Reagan administration officials came to the conclusion that an earlier Carter administration order had been unduly restrictive and was impairing the performance of the intelligence agencies.

But most experts on the subject seem to agree that there is no simple solution available to solve many of the problems that have beset the CIA and other intelligence agencies. The failure of the intelligence agencies to foresee developments in Iran, for example, derived in part from a broader problem within the US government. The CIA's capability to gather information from Iran and to analyze it was limited. But no one at the top of the government seemed to be asking the right questions or be capable of facing the bad news when it came.

More than 100 organizations concerned with civil liberties have, meanwhile, condemned President Reagan's executive order as providing insufficient protection of Americans' constitutional rights. These groups are concerned that the new order allows the CIA too much freedom to spy on Americans both at home and abroad. Some of these groups are also concerned that the CIA may once again be getting into the business of helping to overthrow foreign governments.

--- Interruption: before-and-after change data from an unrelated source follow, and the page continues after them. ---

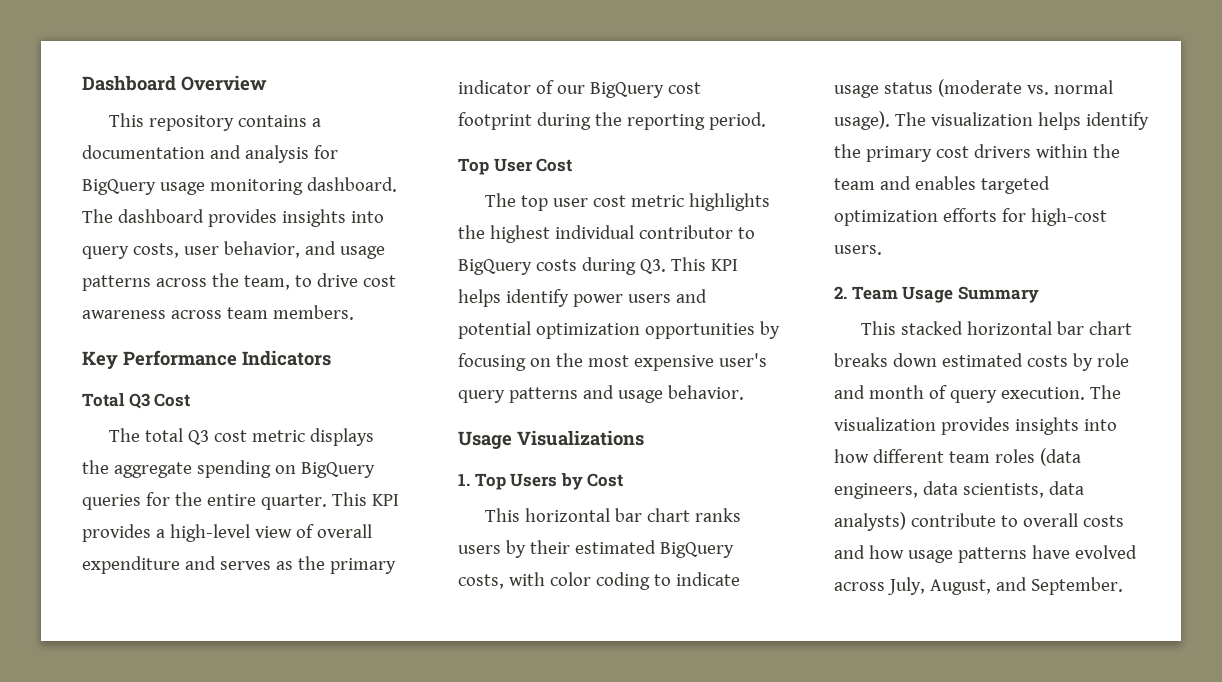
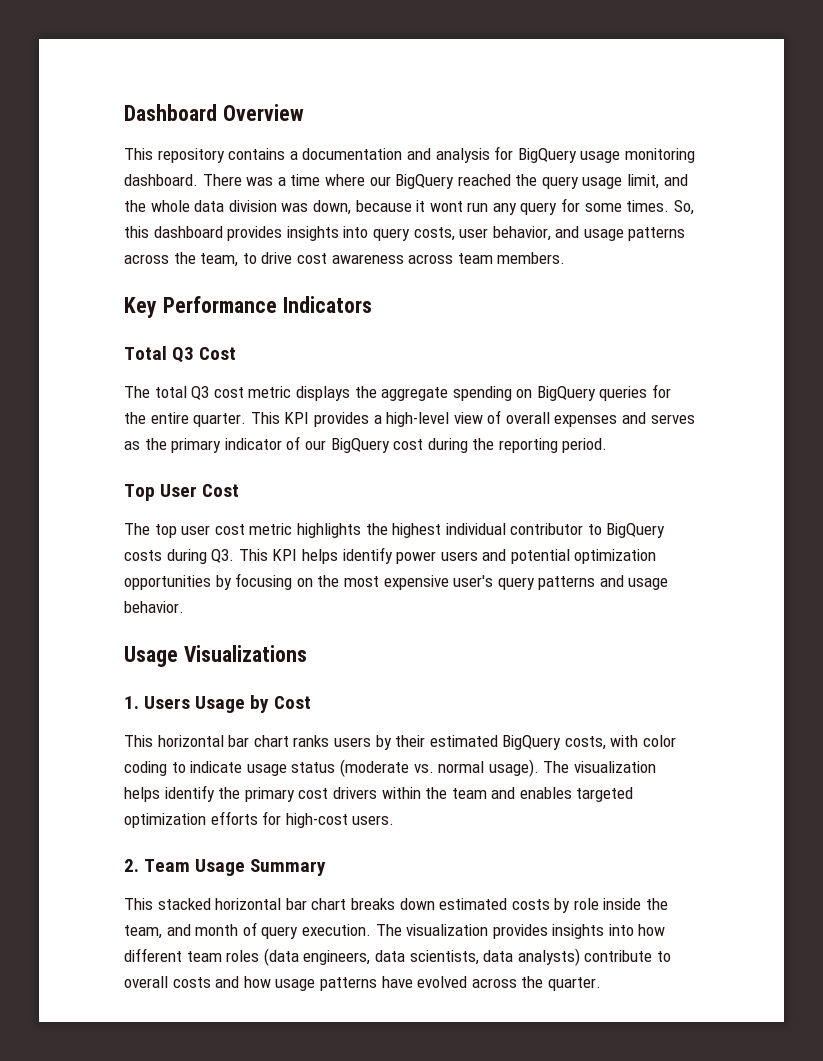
- The dashboard provides insights into query costs, user behavior, and usage patterns across the team, to drive cost awareness across team members.
+ There was a time where our BigQuery reached the query usage limit, and the whole data division was down, because it wont run any query for some times. So, this dashboard provides insights into query costs, user behavior, and usage patterns across the team, to drive cost awareness across team members.
- This KPI provides a high-level view of overall expenditure and serves as the primary indicator of our BigQuery cost footprint during the reporting period.
+ This KPI provides a high-level view of overall expenses and serves as the primary indicator of our BigQuery cost during the reporting period.
- 1. Top Users by Cost
+ 1. Users Usage by Cost
- This stacked horizontal bar chart breaks down estimated costs by role and month of query execution.
+ This stacked horizontal bar chart breaks down estimated costs by role inside the team, and month of query execution.
- The visualization provides insights into how different team roles (data engineers, data scientists, data analysts) contribute to overall costs and how usage patterns have evolved across July, August, and September.
+ The visualization provides insights into how different team roles (data engineers, data scientists, data analysts) contribute to overall costs and how usage patterns have evolved across the quarter.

Within the government the problem looks different. Some officials of the CIA itself are said to be concerned that the executive order goes too far in the direction of allowing spying on Americans. The 17-page order for the first time permits the CIA to collect ''significant'' foreign intelligence from Americans within the United States or abroad even if those Americans are not suspected of being agents of foreign powers. But the order also contains many of the provisions that had been included in the more restrictive order drawn up by the Carter administration. It bans assassination by the spy agencies and provides for continuing congressional oversight. It does not go as far toward easing restrictions on the agencies as some earlier drafts of the order were purported to have gone.

One former high-ranking intelligence officer said that the new executive order is likely to bolster the morale of many officials at the CIA because it makes clearer the ''dos'' and ''don'ts'' which apply to the agency, eases restrictions to a degree, and places the goals of the CIA in a more ''positive context'' than the Carter order did. ''The Carter order emphasized suspicion of the intelligence agencies,'' the former official said.

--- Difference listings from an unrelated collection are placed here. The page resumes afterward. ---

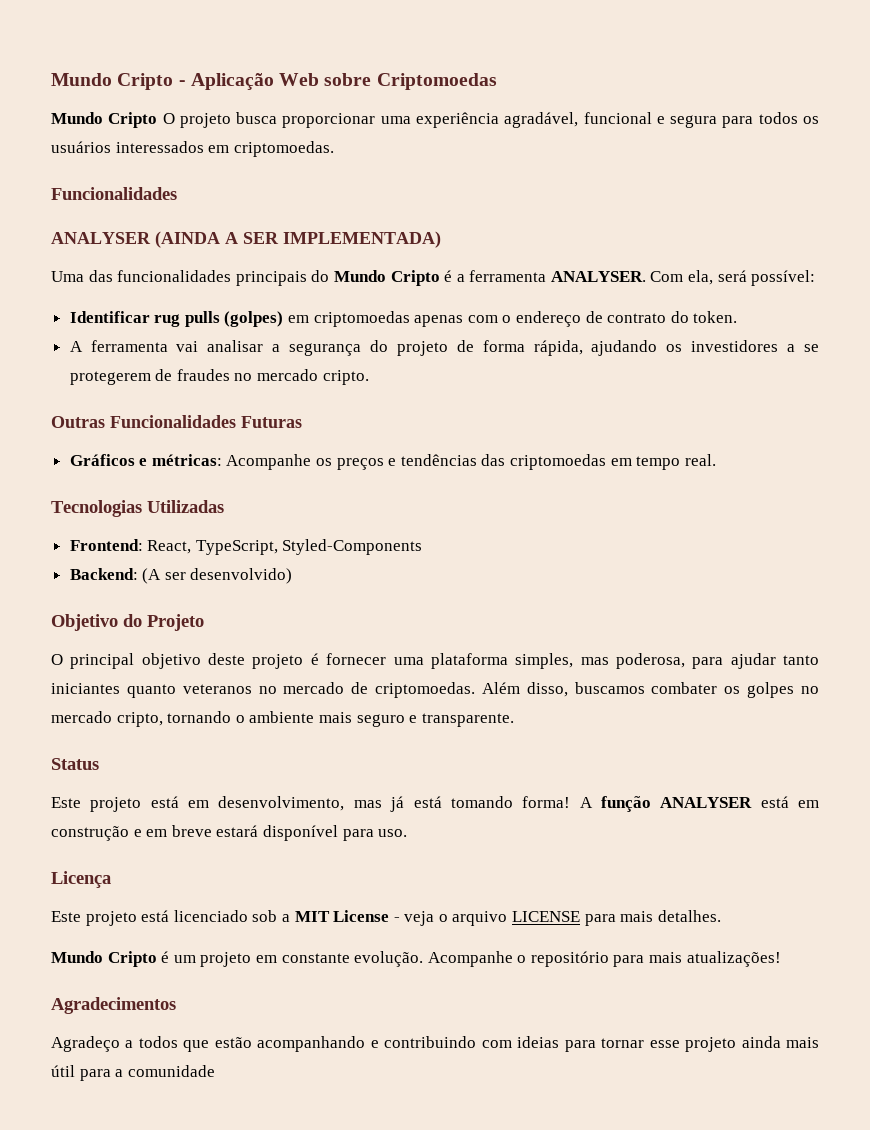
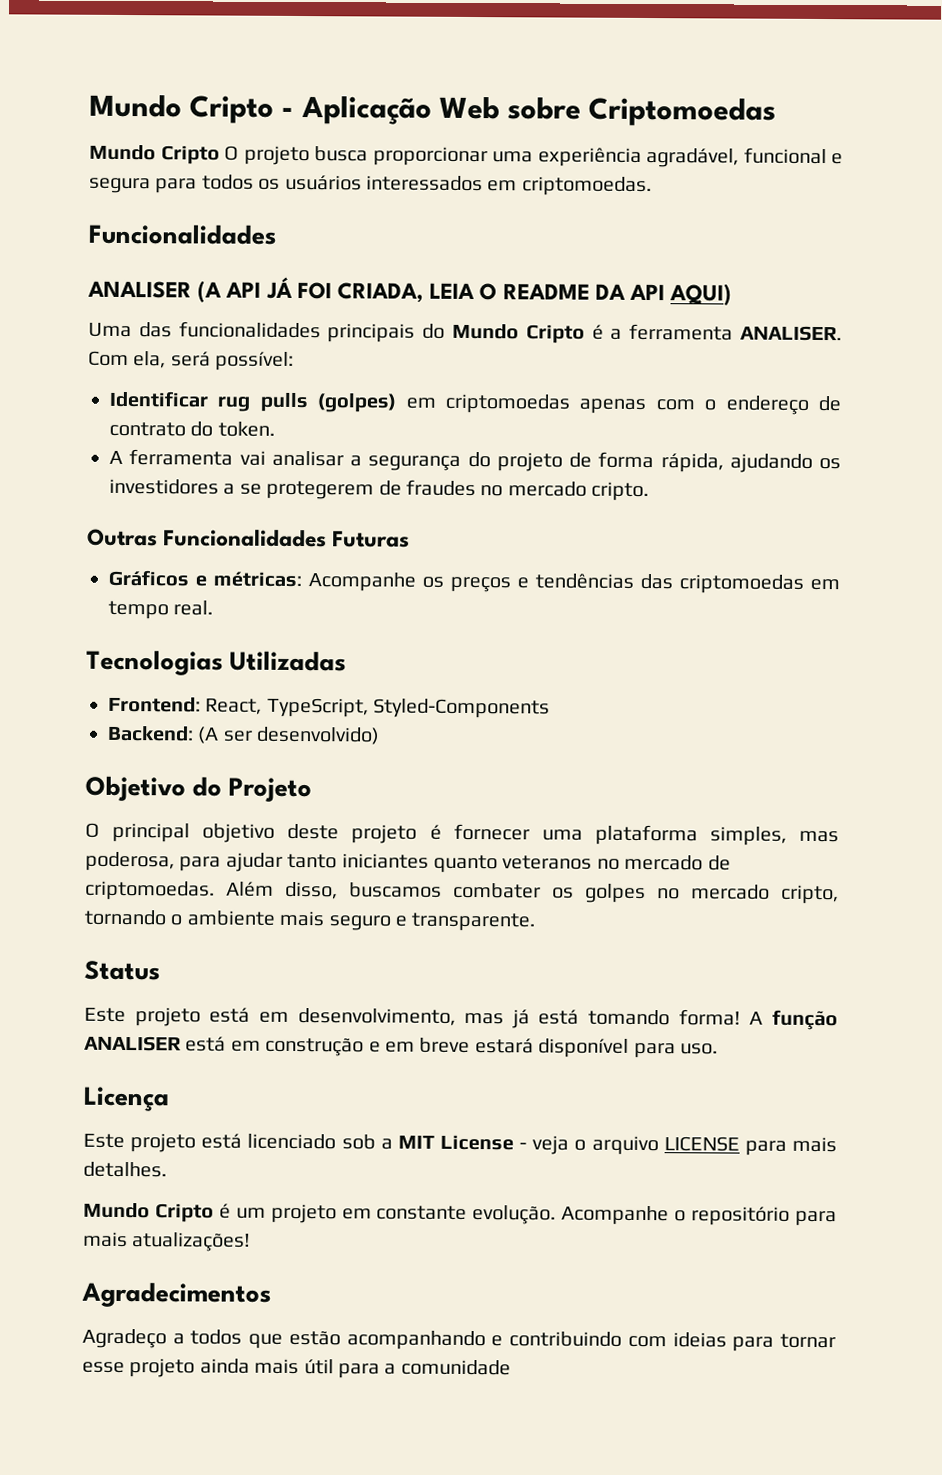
- ANALYSER (AINDA A SER IMPLEMENTADA)
+ ANALISER (A API JÁ FOI CRIADA, LEIA O README DA API AQUI)
- Uma das funcionalidades principais do Mundo Cripto é a ferramenta ANALYSER.
+ Uma das funcionalidades principais do Mundo Cripto é a ferramenta ANALISER.
- A função ANALYSER está em construção e em breve estará disponível para uso.
+ A função ANALISER está em construção e em breve estará disponível para uso.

He said that many officials at the middle levels of the CIA were still in a state of ''shell shock'' from earlier criticisms of their activities and that the recent Senate questioning of CIA director William Casey's business dealings and appointments had not helped. Casey's deputy director for operations, Max Hugel, was forced to resign last July following allegations of financial misconduct.

Many of the experts on intelligence are scornful of the civil libertarians' concern that the CIA may now be suddenly ''unleashed'' to engage in ''covert action'' overseas. Such action is usually defined as secret activity aimed at influencing political conditions in other nations.

A symposium of some 60 former American and foreign intelligence officers, academics, and other experts agreed for the most part that the CIA's capability to engage in successful covert action had eroded to the point where it was incapable of responding effectively to the demands placed on it by the White House. Their findings have just been published by the Washington-based Consortium for the Study of Intelligence.

What is still uncertain is how far the Reagan White House will go in pushing for such controversial activities as covert action and surveillance of Americans. That will depend in part on implementing orders and classified guidelines which are not made available to the public.

What is clear is that the Reagan administration has decided to reemphasize the use of human spies against ''targets'' such as Libya in addition to the technological collection of intelligence. Technological collection - through means such as spy satellites - was heavily emphasized under the Carter administration.

In another development, Libya denied sending ''hit teams'' to the United States to assassinate President Reagan and said that such reports were a product of the CIA's ''fantasy farm.'' Libyan leader Muammar Qaddafi, in an NBC-TV interview, also strenuously denied the reports, and claimed that he is himself the target of a CIA assassination plot.

US officials have said that they take seriously reports that Qaddafi has sent teams of his own assassins to the US. But they have also said that the evidence is so far inconclusive. Americans with past links to Libya have been questioned by the FBI and Secret Service.